House committee blames delayed exchequer releases for overdue infrastructural projects

It said delays have led to stagnation of projects, accumulation of pending bills.

In Summary
  • Mbadi urged a halt to new road construction projects, emphasising the need to complete ongoing projects to maximise the value of the funds invested.
  • The committee recommended that the National Treasury only approves projects with guaranteed funding.
Public Accounts Committee chairman John Mbadi
Public Accounts Committee chairman John Mbadi
Image: FILE

A report by a Parliamentary watchdog committee has cited delayed exchequer releases, budget cuts, and inadequate project management as factors plaguing infrastructural projects in the country.

Public Accounts Committee (PAC) reports these factors have led to the stagnation of projects and accumulation of pending bills.

According to the report, Ministries, Departments, and Agencies (MDAs) faced budgetary underperformance during the Financial Year 2020/2021.

“This invariance led to under-performance of programme objectives and lack of service provision to the public,” committee chair John Mbadi said.

“On budget cuts, this House stands indicted because we allow too many supplementary budgets, which distort and disrupt the budget implementation process hence resulting in audit queries,” he added.

The report noted that as of December 31, 2023, the State Department for Roads had pending bills totaling Sh162 billion, despite certified works amounting to Sh650 billion.

Mbadi expressed concern with the ballooning pending bill owed to contractors and suppliers by the State Department for Roads saying it will take up to a minimum of four years to settle the debt as the annual allocation for the entity is roughly Sh40 billion.

Mbadi urged a halt to new road construction projects, emphasising the need to complete ongoing projects to maximise the value of the funds invested.

“We should stop any new constructions of roads to complete ongoing ones so that there would be value for the money pumped into those roads. It is about time the House bites the bullet, I have said it before and I say it again: Let us take radical steps,” he held.

The committee recommended that the National Treasury only approve projects with guaranteed funding.

Mbadi emphasised that no new projects should commence until existing ones are completed or fully funded.

The committee also urged the National Treasury and the National Assembly to make realistic revenue projections.

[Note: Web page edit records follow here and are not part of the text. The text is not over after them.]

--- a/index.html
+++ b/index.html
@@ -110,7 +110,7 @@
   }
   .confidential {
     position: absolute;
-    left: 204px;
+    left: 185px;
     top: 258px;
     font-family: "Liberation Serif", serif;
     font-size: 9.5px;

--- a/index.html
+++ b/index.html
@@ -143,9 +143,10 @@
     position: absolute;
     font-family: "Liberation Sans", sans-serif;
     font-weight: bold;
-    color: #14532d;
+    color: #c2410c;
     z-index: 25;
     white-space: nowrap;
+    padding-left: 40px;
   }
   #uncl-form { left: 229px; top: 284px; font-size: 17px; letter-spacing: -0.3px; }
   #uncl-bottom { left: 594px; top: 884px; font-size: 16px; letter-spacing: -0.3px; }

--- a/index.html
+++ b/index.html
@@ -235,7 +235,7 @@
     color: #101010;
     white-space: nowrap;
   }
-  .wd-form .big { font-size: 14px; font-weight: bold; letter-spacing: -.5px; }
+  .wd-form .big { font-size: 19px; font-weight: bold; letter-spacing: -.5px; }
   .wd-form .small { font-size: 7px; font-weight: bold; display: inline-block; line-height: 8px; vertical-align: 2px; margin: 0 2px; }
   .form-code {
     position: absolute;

Mbadi stressed the need to avoid over-budgeting, emphasising that revenue projections should align with actual possibilities.

“The reality is that we are over-budgeting as a country. We are budgeting for money that is on paper and that cannot be realised. We need to be realistic about our projections. Our Parliamentary Budget Office has always warned us every financial year that the revenue projections from the National Treasury are unrealistic. However, we continue and go ahead to approve them,” he said.